Egeria’s Travels

Egeria’s Travels

For many Episcopalians celebrating Holy Week—the seven-day period preceding Easter—it’s hard to imagine Palm Sunday without a procession of palms or Good Friday without the adoration of the cross, and for many, the first celebration of Jesus’ resurrection at the Easter Vigil, celebrated after sunset on the eve of Easter Day.

Who is responsible for conveying to the early Church what we know about the celebrations of Holy Week, celebrations that date back fourth and/or early fifth century in ancient Christendom? Egeria.

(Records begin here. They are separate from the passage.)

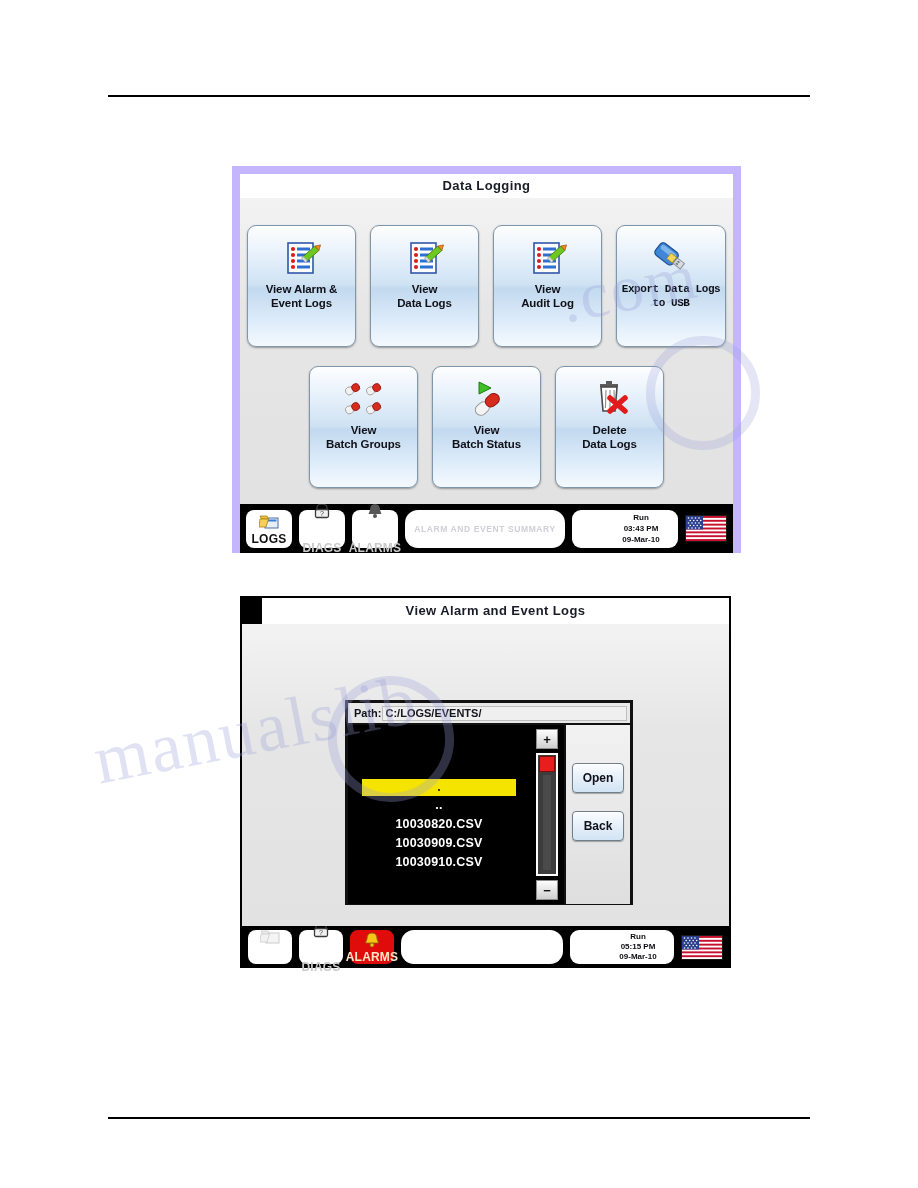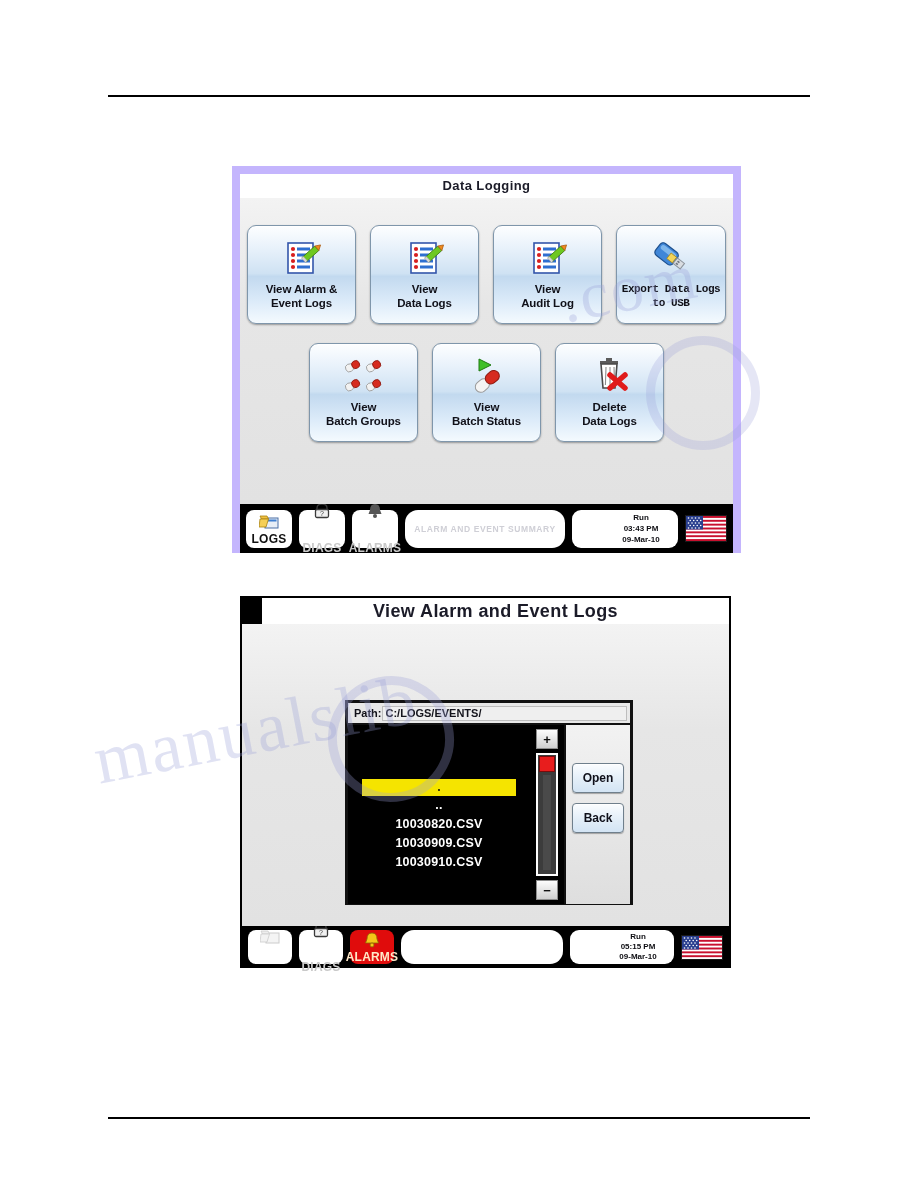--- a/index.html
+++ b/index.html
@@ -100,21 +100,21 @@
     box-sizing: border-box;
   }
   .hmi-1 .hmi-titlebar {
     height: 24px;
     line-height: 24px;
     font-size: 13px;
   }
   .hmi-2 .hmi-titlebar {
     height: 26px;
     line-height: 26px;
-    font-size: 18px;
+    font-size: 13px;
     margin-left: 20px;
   }
 
   .hmi-body {
     background: linear-gradient(180deg,#f3f3f3 0%, #e6e6e6 35%, #e2e2e2 100%);
     box-sizing: border-box;
     position: relative;
   }
   .hmi-1 .hmi-body { height: 306px; }
   .hmi-2 .hmi-body { height: 302px; }
@@ -123,21 +123,21 @@
   .btn-row {
     display: flex;
     justify-content: center;
     gap: 14px;
   }
   .row-1 { padding-top: 27px; }
   .row-2 { padding-top: 19px; }
 
   .touch-btn {
     width: 109px;
-    height: 99px;
+    height: 122px;
     border-radius: 9px;
     border: 1px solid #7f96ab;
     background: linear-gradient(180deg,
                 #fdfeff 0%, #e9f2fb 22%,
                 #cfe2f3 49%, #c2d9ef 52%,
                 #dcebf9 78%, #f4fafe 100%);
     box-shadow: inset 0 1px 0 #ffffff,
                 0 1px 2px rgba(0,0,0,.35);
     display: flex;
     flex-direction: column;
@@ -367,21 +367,21 @@
 
   .side-buttons {
     width: 66px;
     background: linear-gradient(180deg,#f2f2f2,#dedede);
     border-left: 2px solid #111111;
     box-sizing: border-box;
     display: flex;
     flex-direction: column;
     align-items: center;
     padding-top: 38px;
-    gap: 10px;
+    gap: 18px;
   }
   .side-btn {
     width: 52px;
     height: 30px;
     border: 1px solid #6f7f8c;
     border-radius: 4px;
     background: linear-gradient(180deg,#fbfdff,#e3eef8 55%,#d3e4f4);
     box-shadow: inset 0 1px 0 #fff, 0 1px 1px rgba(0,0,0,.3);
     display: flex; align-items: center; justify-content: center;
     font-size: 12px; font-weight: bold; color: #10101a;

Egeria, one of a handful of upper-class Roman female converts whose support was critical in the development of early Christianity. A woman’s voice from the fourth century.

Egeria’s legacy: a glimpse into the fourth century

Many consider it likely that Egeria was a nun. Her “postcards” – sent to her fellow sisters in northwestern Spain from a three-year pilgrimage through modern-day Egypt, Israel, Palestine, and Syria—offer detailed descriptions of biblical sites, monastic communities, and worship practice in late fourth-century antiquity. Egeria traveled across much of the known world to Jerusalem, Mount Sinai, Constantinople, and Edessa.

Egeria’s travel diaries also served as primary source material for the modern Holy Week liturgies. Her letters were collected in monasteries and copied, then copied again. They were housed in the library of Monte Cassino, and the oldest surviving copies were made there in the eleventh century and discovered in 1884. Two independently prepared English translations provide us with a narrative of the significance of this pilgrimage for early Christian history and liturgy. It is the first major account of Christian pilgrimage to the Holy Land, and the most outstanding work written by a woman in the early Church.[1]

Egeria recorded everything: she stayed in Jerusalem to witness an entire liturgical year and wrote down the liturgical practices of the local Christians. Egeria described the Sunday before Easter, now known as Palm Sunday as it was celebrated in Jerusalem at the end of the fourth century. For anyone who has received a palm in church, heard the story of the Passion recited by clergy and members of the congregation, and processed around the pew benches on Palm Sunday morning, her account should be familiar.

She described the holy sites on the Mount of Olives and the rituals around Holy Week. She told of the ritual of the Eucharist as practiced in Jerusalem and applauded the practice of reading from the Old and New Testaments as well as passages from the gospels. She described the process by which catechumens were taught the faith and baptized, and the lighting of the first fire of Easter in what we know as the Easter Vigil or the Great Vigil of Easter.

She described liturgical practice at a time when Christian beliefs were just becoming unified across the known world. Egeria was traveling and writing about liturgical practice before the formalization of the Nicene Creed, much less other traditions of the Church. One suspects, as some scholars have, that Egeria must have been very well connected to travel as widely and freely as she did and to be received as cordially as she was at every stop by bishops, ascetics, and others she encountered. Egeria worshipped at the appropriate moment at each shrine and church she visited, but she was always the observer.

Through her meticulous eye for detail, Egeria connects our liturgical practice with that of our earliest sisters and brothers in Christ.

CLICK HERE for an artist’s depiction of Egeria

Collect for Egeria

Jesus, our brother, as we, like Egeria, dare to follow in the steps you trod, be our companion on the way. May our eyes see not only the stones that saw you but the people who walk with you now; may our feet tread not only the path of your pain but the streets of a living city; may our prayers embrace not only the memory of your presence but the flesh and blood who jostle us today. Bless us, with them, and make us long to do justice, to love mercy, and to walk humbly with our God. Amen.


[1] This account, which survives in only one manuscript, of the llth century and discovered in 1884, has been edited in two independently prepared English translations with extensive scholarly annotation: 1) by George Gingras, New York 1970, and 2) by John Wilkinson, London 1971 and subsequent editions.